Vingt ans de silence dans un établissement public : nouvelle mise en cause de la tutelle étatique sur les enfants autochtones en Australie-Méridionale
Un homme de 73 ans de l'État d'Australie-Méridionale est accusé d'agressions sexuelles sur 29 personnes, en majorité des enfants autochtones, et fait face à 55 chefs d'accusation. Le prévenu, qui n'était pas employé du gouvernement, a pu accéder pendant plus de vingt ans au centre de formation pour mineurs de Magill, désormais fermé. Par ailleurs, 19 autres personnes alléguant avoir été agressées sexuellement hésitent encore à témoigner, ce qui met en lumière la vulnérabilité structurelle des en
Un homme de 73 ans de l'État d'Australie-Méridionale a comparu jeudi devant le tribunal local d'Adélaïde, accusé d'agressions sexuelles sur 29 personnes sur plus de vingt ans, faisant face à 55 chefs d'accusation. Selon ABC News Australia, la Task Force Libero, unité d'enquête responsable, a indiqué qu'il s'agissait de la première arrestation depuis le lancement de son enquête, qui a débuté en 2023.
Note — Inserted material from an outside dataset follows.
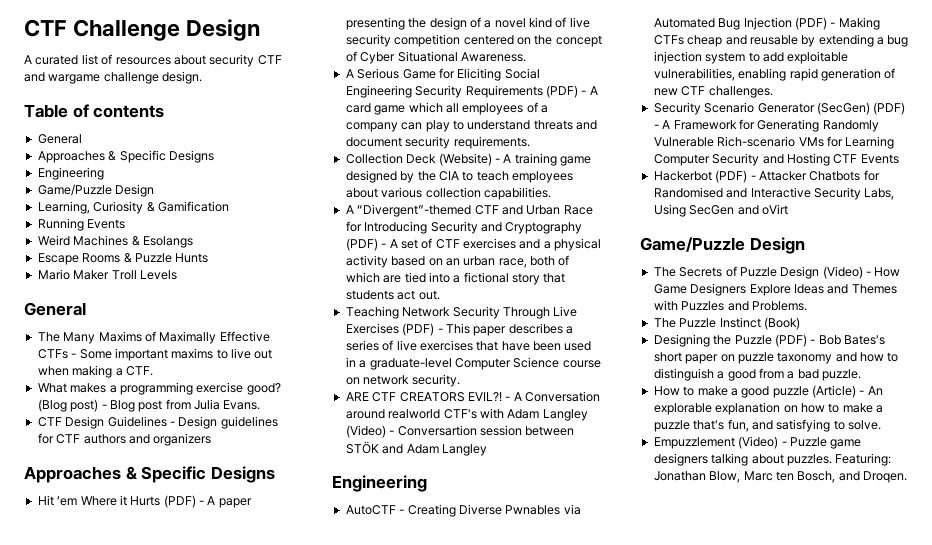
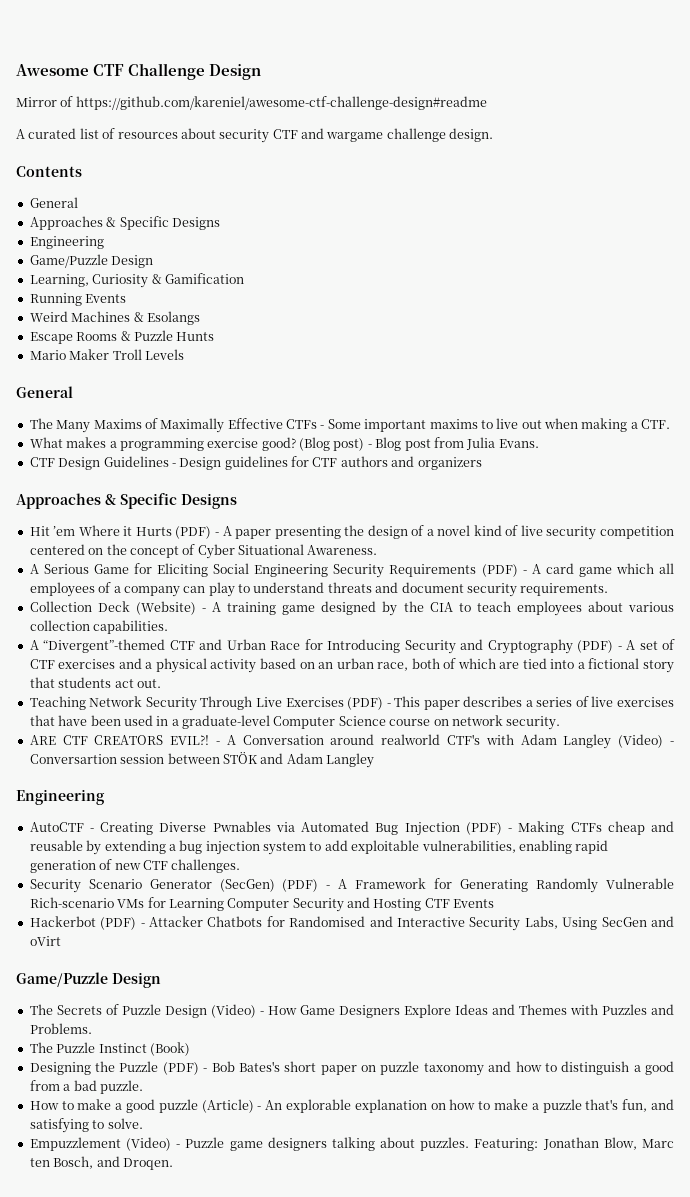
(24, 28) none -> [16,64,89,76] Awesome
(261, 30) none -> [16,96,487,110] // Mirror of https://github.com/kareniel/awesome-ctf-challenge-design#readme
[24,104,165,118] Table of contents -> [16,166,82,177] Contents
« Nous allons inculper aujourd'hui cette personne, qui est entrée dans le centre de Magill », a déclaré le commissaire adjoint Stuart McLean en conférence de presse, « cependant, il n'était ni employé du centre, ni employé du gouvernement ». McLean a également reconnu qu'il ne pouvait pas divulguer davantage sous quelle identité le prévenu est entré dans ce centre, car cela relevait de l'audience judiciaire du jour et impliquait une demande d'ordonnance de non-publication, qu'il ne convenait pas de détailler.
Cette contradiction identitaire — un individu qui n'était pas agent de l'État, mais qui a pu accéder pendant plus de vingt ans à un établissement étatique de détention pour mineurs — constitue la faille systémique la plus digne d'être interrogée dans cette affaire. Le centre de Magill, situé dans l'est d'Adélaïde, a été établi en 1967 sur le site d'une ancienne maison de correction pour mineurs, rebaptisé en 1979 Centre de formation pour mineurs d'Australie-Méridionale, fermé en 2012 puis démoli.
Lors de l'audience de remise en liberté du jour, le parquet a révélé le profil des victimes du prévenu : « La grande majorité des plaignants sont des enfants autochtones, qui, au moment de leur contact avec le prévenu, traversaient des épreuves difficiles, étaient sans abri, ou étaient déjà en détention. » En d'autres termes, les proies du prévenu étaient les enfants les plus démunis et les plus vulnérables au sein du système de tutelle étatique.
Le parquet a en outre souligné que le prévenu « a échappé à l'enquête pendant des années par l'intimidation et, dans certains cas, en exerçant des violences sur les plaignants ». Outre les 29 victimes déjà poursuivies, 19 autres personnes affirment avoir été agressées sexuellement mais hésitent encore à fournir un témoignage : « elles sont actuellement en contact avec la police ». L'ampleur même de cette affaire démontre que la pérennité d'agressions sexuelles longtemps dissimulées ne tient pas seulement à l'habileté de l'agresseur, mais aussi au laxisme institutionnel.
Les chefs d'accusation incluent viol, relations sexuelles illégales avec un enfant, agression sexuelle sur enfant, attentat à la pudeur grave et outrage aux bonnes mœurs, entre autres crimes graves. La police a indiqué que la majorité des victimes étaient des enfants au moment des faits.
L'avocate de la défense a déclaré à l'audience que les accusations étaient contestables et a fait valoir qu'en raison de l'ancienneté des faits, son client se trouvait dans une « position médico-légale désavantageuse ». Elle a également indiqué que le prévenu souffrait de « problèmes de santé assez graves » et n'avait jamais passé de nuit au commissariat. L'identité du prévenu a fait l'objet d'une interdiction de publication par le tribunal.
Le magistrat de paix Patrick Hill a ordonné une enquête sur la mise en liberté sous caution avec assignation à résidence et a renvoyé le prévenu en détention provisoire jusqu'à une audience supplémentaire la semaine prochaine. L'enquête de la Task Force Libero se poursuit ; le dépôt d'éventuels chefs d'accusation supplémentaires dépendra de la décision finale des 19 personnes qui affirment avoir été agressées sexuellement. Bien que le centre de Magill soit fermé depuis plus de dix ans, le gouvernement de l'État n'a toujours pas expliqué comment un individu non employé du gouvernement a pu accéder pendant longtemps à cet établissement et entrer en contact avec des mineurs autochtones en détention.